3.        Restrictions on Resale. By signing this Agreement,
Participant agrees not to sell any Shares acquired pursuant to the Plan and this Agreement at a time when applicable laws, regulations or Company or underwriter trading policies prohibit exercise or sale. This restriction will apply as long as
Participant is providing service to the Company or a Subsidiary of the Company. 

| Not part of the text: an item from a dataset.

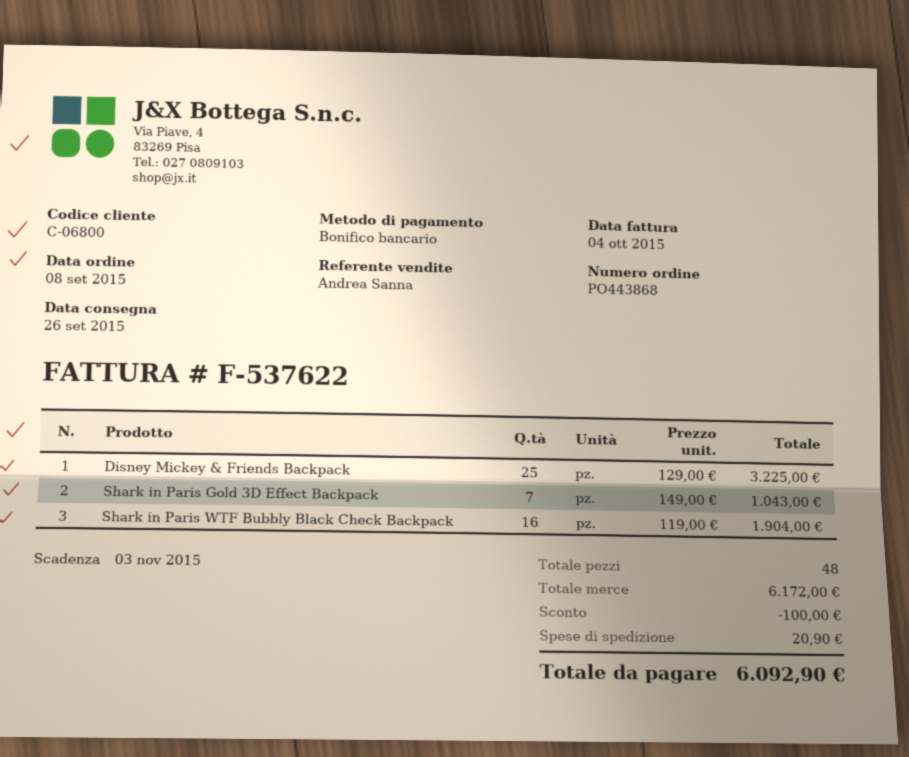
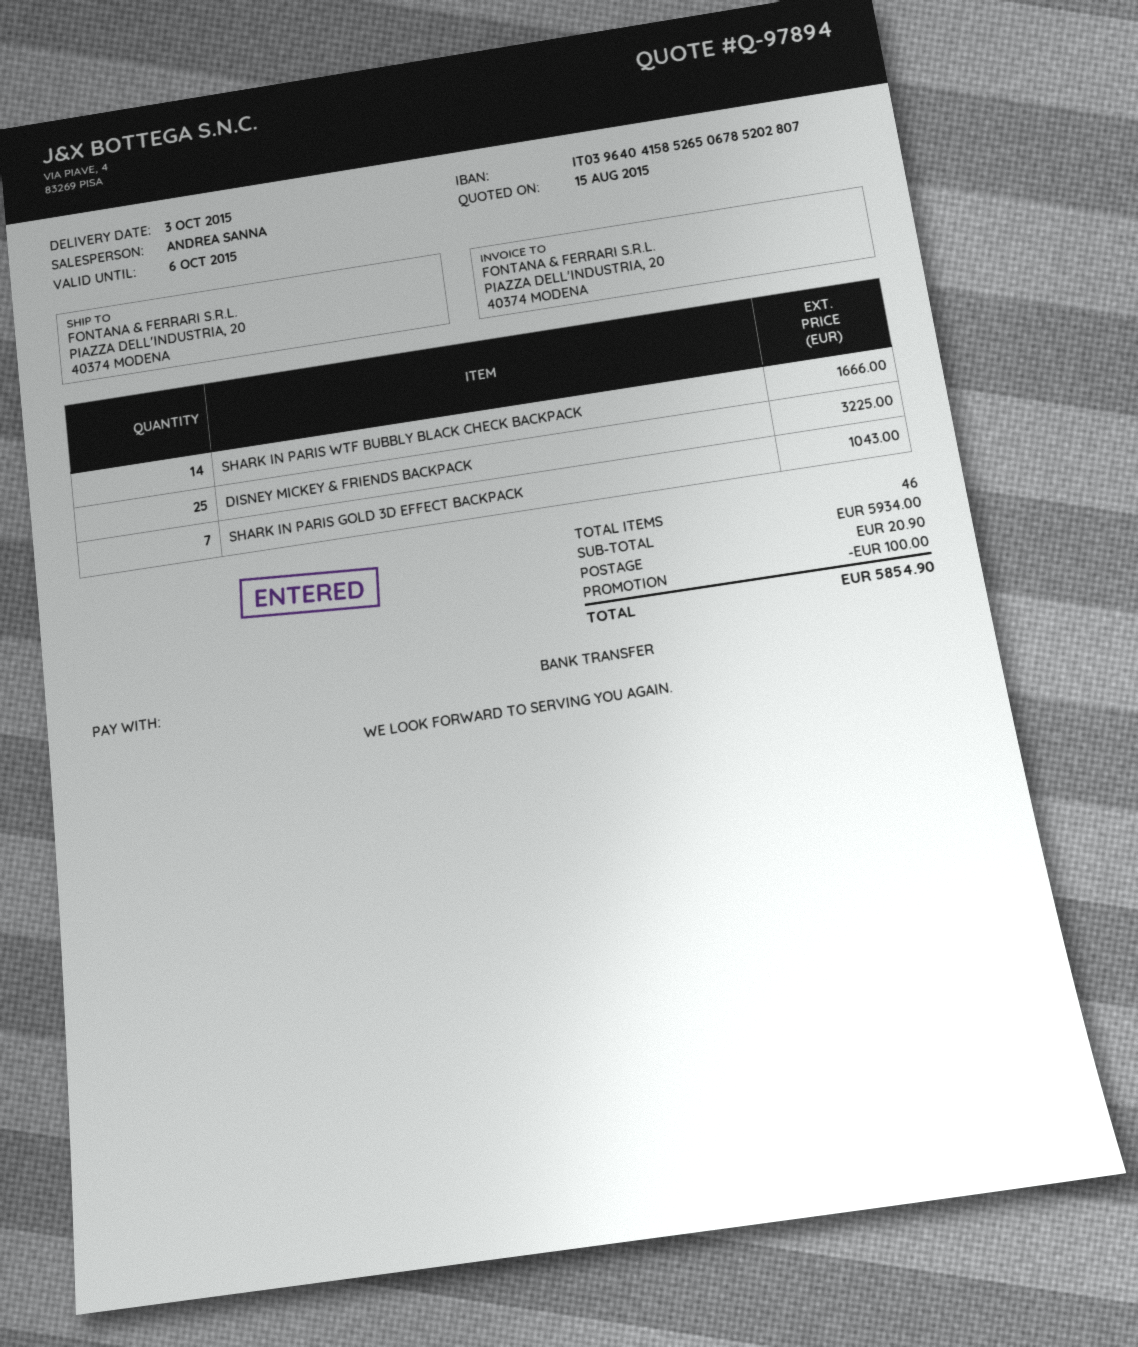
delivery date: 2015-09-26 -> 2015-10-03
Shark in Paris WTF Bubbly Black Check Backpack: 16 for 1904.00 -> 14 for 1666.00
total quantity: 48 -> 46
subtotal: 6172.00 -> 5934.00
total: 6092.90 -> 5854.90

3.1         Repurchase Right on Termination Other Than for
Cause. For the purposes of this Agreement, a “Repurchase Event” shall mean an occurrence of one of the following: 
 (i)        termination of Participant’s service, whether voluntary or involuntary and with or without cause; 

(ii)        resignation, retirement or death of Participant; or

 (iii)        any attempted transfer by Participant of the
Shares, or any interest therein, in violation of this Agreement. 
 Upon the occurrence of a Repurchase Event, the Company shall
have the right (but not an obligation) to purchase the Shares of Participant at a price equal to the Purchase Price per Share (the “Repurchase Right”). The Repurchase Right shall lapse in accordance with the vesting schedule
set forth in the Notice 

  
 1 

 
of Restricted Stock Award. For purposes of this Agreement, “Unvested Shares” means Stock pursuant to which the Company’s Repurchase Right has not lapsed. 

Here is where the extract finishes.